On Leaping Over the Moon

By Thomas Traherne

I saw new worlds beneath the water lie,

New people; ye, another sky

And sun, which seen by day

Might things more clear display.

Just such another

Of late my brother

Did in his travel see, and saw by night

A much more strange and wondrous sight;

Nor could the world exhibit such another

So great a sight but in a brother.

Adventure strange!

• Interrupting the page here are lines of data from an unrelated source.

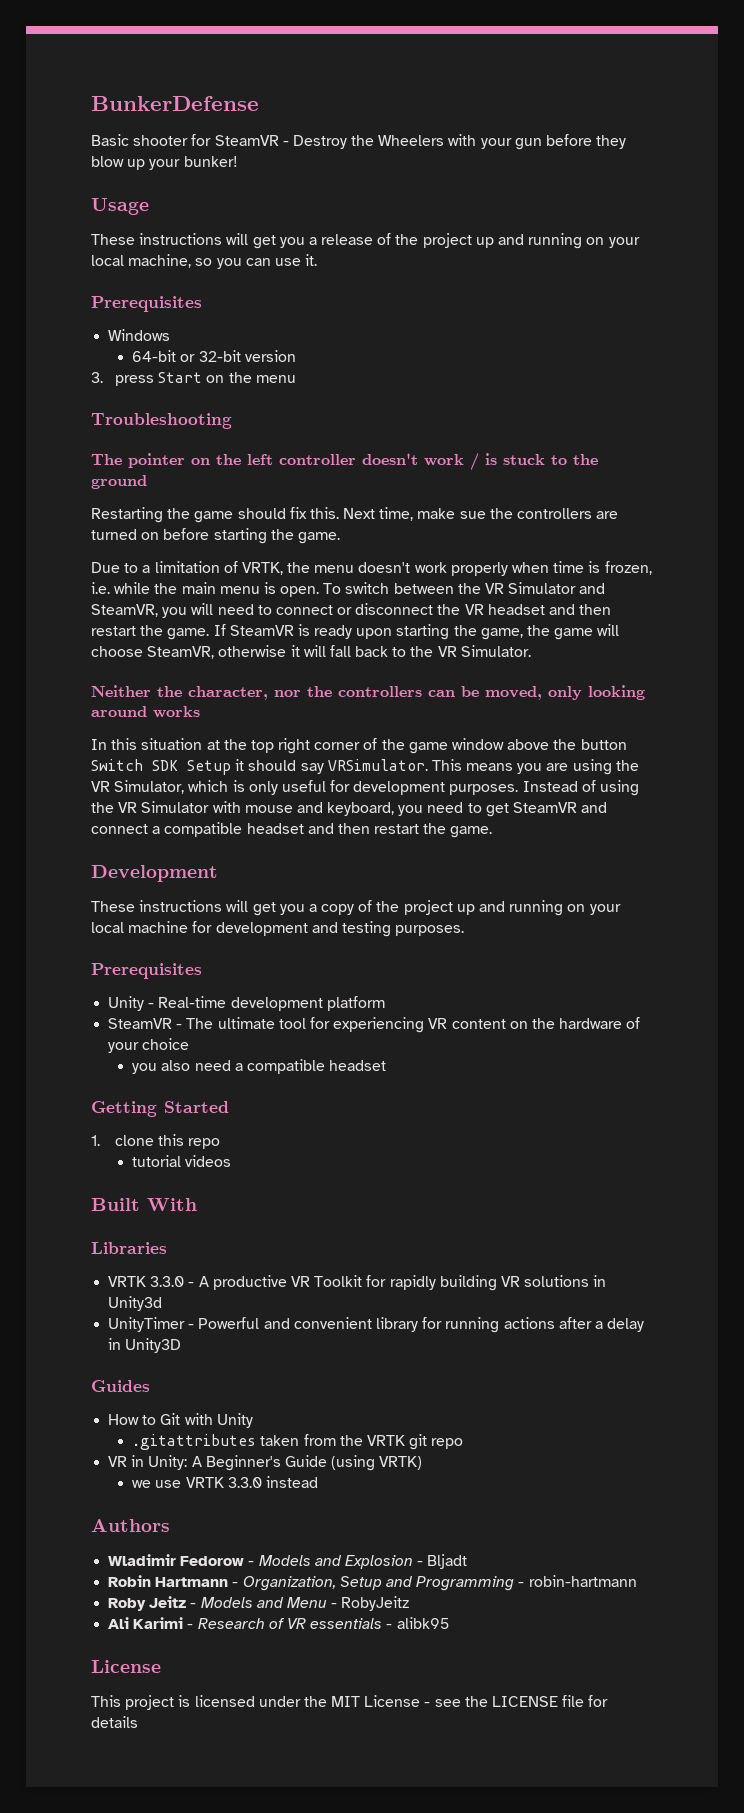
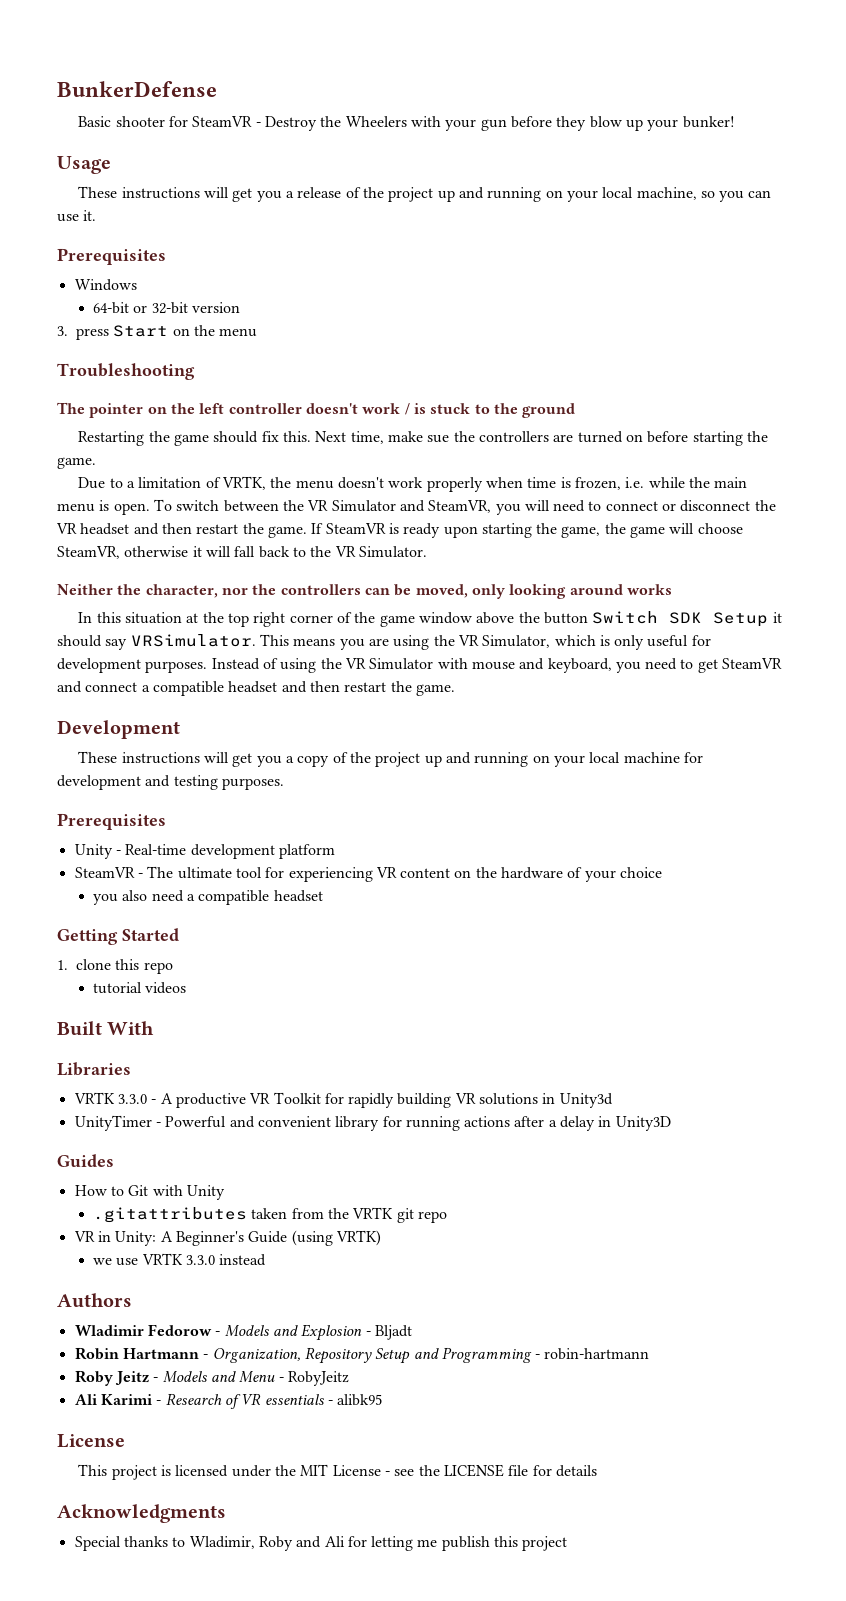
- Robin Hartmann - Organization, Setup and Programming - robin-hartmann
+ Robin Hartmann - Organization, Repository Setup and Programming - robin-hartmann
+ Acknowledgments
+ Special thanks to Wladimir, Roby and Ali for letting me publish this project

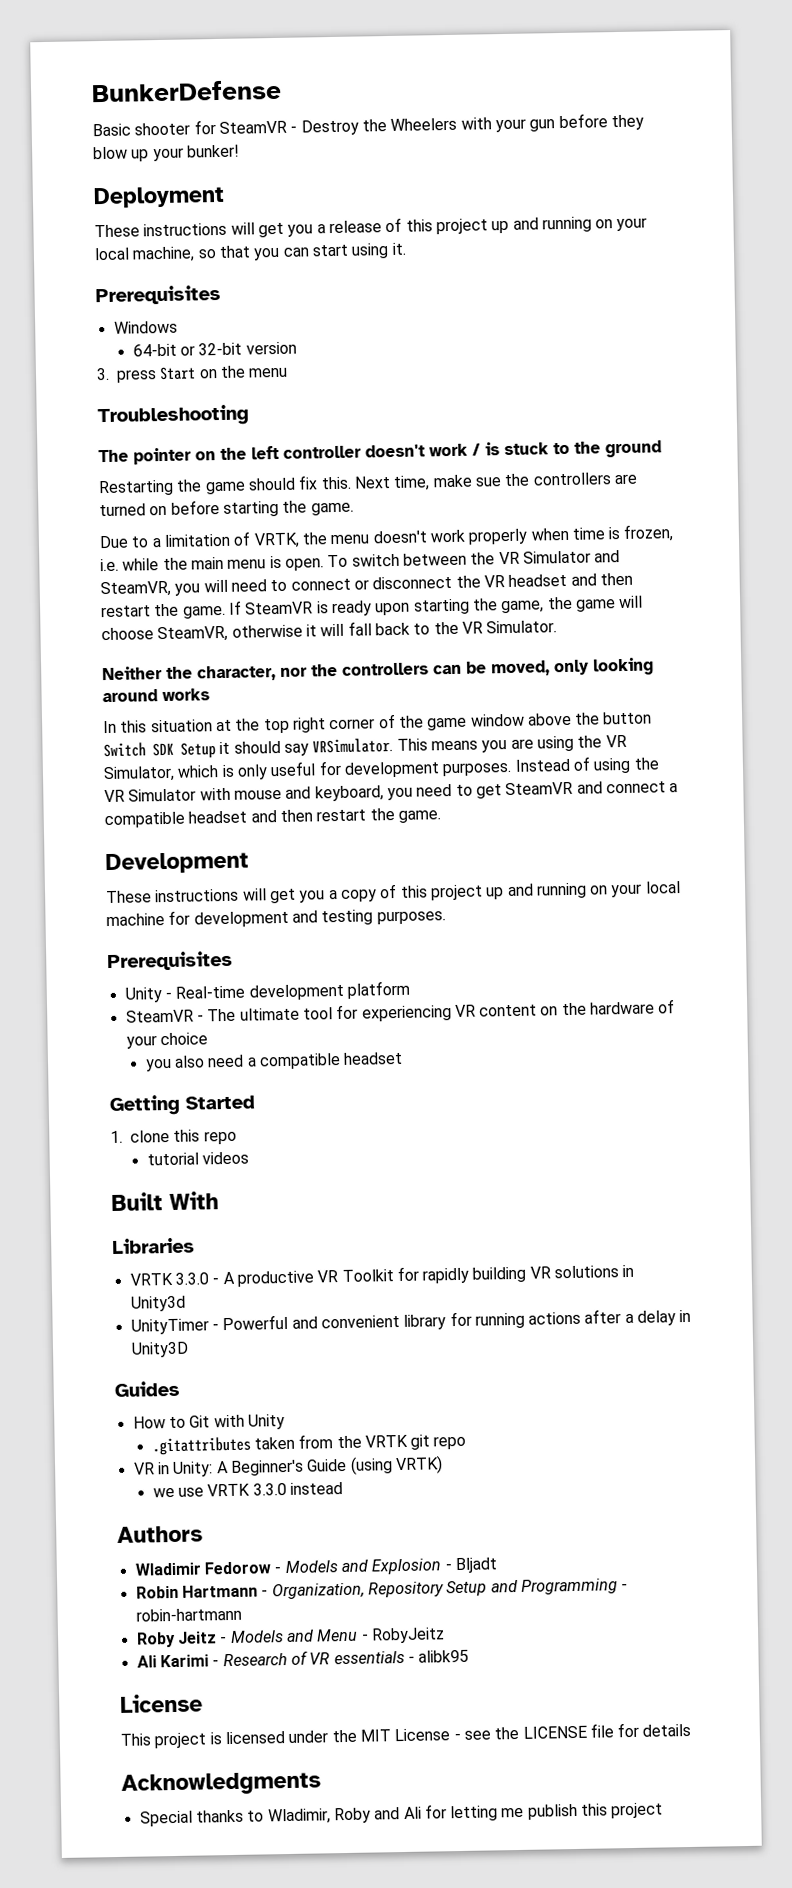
- Usage
+ Deployment
- These instructions will get you a release of the project up and running on your local machine, so you can use it.
+ These instructions will get you a release of this project up and running on your local machine, so that you can start using it.
- These instructions will get you a copy of the project up and running on your local machine for development and testing purposes.
+ These instructions will get you a copy of this project up and running on your local machine for development and testing purposes.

No such in story we

New or old, true or feigned, see.

On earth he seemed to move,

Yet heaven went above;

Up in the skies

His body flies

In open, visible, yet magic, sort;

As he along the way did sport,

Over the flood he takes his nimble course

Without the help of feigned horse.

As he went tripping o'er the king's highway,

A little pearly river lay,

O'er which, he dared to swim,

Swim through the air

On body fair;

He would not trust Icarian wings,

Lest they should prove deceitful things;

For had he fall'n, it had been wondrous high,

Not from, but from above, the sky.

He might have dropped through that thin element

Into a fathomless descent;

Unto the nether sky

That did beneath him lie,

And there might tell

What wonders dwell

On earth above.  Yet doth he briskly run,

And, bold, the danger overcome;

Who, as he leapt, with joy related soon

How happy he o'erleapt the moon.

What wondrous things upon the earth are done

Beneath, and yet above, the sun!

Deeds all appear again

In higher spheres; remain

In clouds as yet,

But there they get

Another light, and in another way

Themselves to us

above

display.

The skies themselves this earthly globe surround;

We're even here within them found.

On heav'nly ground within the skies we walk,

And in this middle center talk:

Did we but wisely move,

On earth in heav'n above,

Then soon should we

Exalted be

Above the sky; from whence whoever falls,

Through a long dismal precipice

Sinks to the deep abyss where Satan crawls,

Where horrid death and despair lies.

As much as others thought themselves to lie

Beneath the moon, so much more high

Himself he thought to fly

Above the starry sky,

As

that

he spied

Below the tide.

Thus did he yield me in the shady night

A wondrous and instructive light,

Which taught me that under our feet there is,

As o'er our heads, a place of bliss.